Глава 1. Обычное утро необычного дня
В то памятное утро я, Иван Охломонов, ученик 6 класса "А," проснулся раньше обычного. Дело в том, что накануне вечером мама, с которой у меня, не скрою, есть некоторые досадные разногласия по вопросу о распорядке дня в период школьных каникул, не позволила мне дочитать до конца мой любимый рассказ Конан Дойля "Пляшущуие человечки". Приняв необходимые меры предосторожности (накрывшись с головой одеялом и подсвечивая себе фонариком), я раскрыл книгу и погрузился в то увлека- тельные, то леденящие душу приключения лучшего сыщика всех времен и народов Шерлока Холмса.
"Пляшущих человечков" я читал уже, как минимум, трижды, но каждый раз способность Холмса путем логических рассуждений раскрывать самые загадочные преступления, все так же удивляла меня. Кстати говоря, дедуктивный метод, использовавшийся Холмсом, широко пропагандировался, а при необходимости и применялся мной в различных, порой непростых обстоятельствах нашей школьной жизни. Возможно, поэтому в среде одноклассников и некоторых, наиболее продвинутых учителей за мной закрепилось прозвище Ваня Холмс. Я на него откликался тем более охотно, что оно, будучи созвучно моей фамилии Охломонов, — значительно лучше, на мой взгляд, раскрывало мою внутреннюю сущность, чем примитивное сокращение фамилии, к которому была склонна, в частности, сидевшая со мной одно время за одной партой отличница Клава Козлова. Правда, охлoмоном она называла меня только тогда, когда я в очередной раз забывал сделать домашнее задание по французскому.
— Неосмотрительно с ее стороны, — говаривал в таких случаях мой лучший друг Кирилл Ваточкин, известный в школьных кругах как доктор Ватсон. — Уж ей ли, Козловой, не знать, что не фамилия красит человека, а человек фамилию.
Но мы, кажется, отвлеклись от бурных событий того памятного утра, в которое началась эта поучительная история. А началась она с пустяка, о котором, возможно, и упоминать не стоило бы, если бы не вызванная им целая череда разнообразных, порой весьма важных последствий.
Короче, в тот самый момент, когда Холмс — и я вместе с ним приблизился к разгадке таинственных иероглифов, из комнаты, где спала моя младшая сестра Ася, раздалось сначала попискивание, затем похрюкивание. и, наконец, жалобный плач.

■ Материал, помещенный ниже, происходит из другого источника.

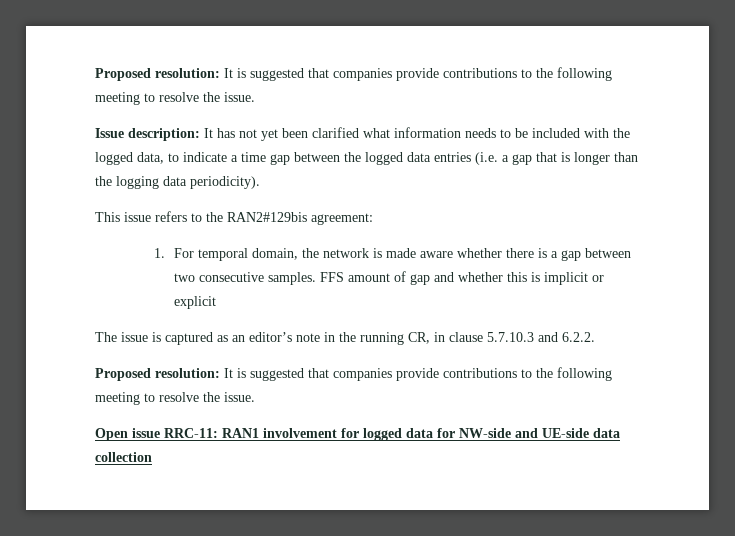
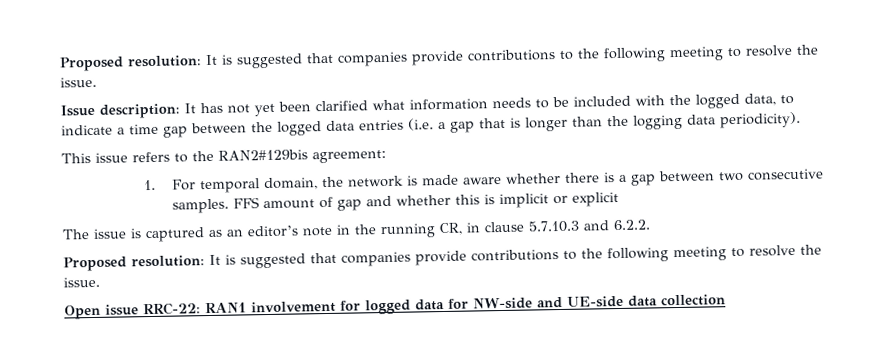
- Open issue RRC-11: RAN1 involvement for logged data for NW-side and UE-side data collection
+ Open issue RRC-22: RAN1 involvement for logged data for NW-side and UE-side data collection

Ася — мой крест в этой жизни, могу повторить я вслед за мамой, считавшей по опыту своего далекого дестства, что дети не вправе нарушать покой своих родителей ранее восьми часов утра. Пришлось выбираться из-под одеяла и идти к сестре, которой, впрочем, только и ждала этого, чтобы успокоиться и спровоцировать легкую утреннюю ссору из-за моего плюшевого медведя, которого она имела обыкновение класть с собой в постель.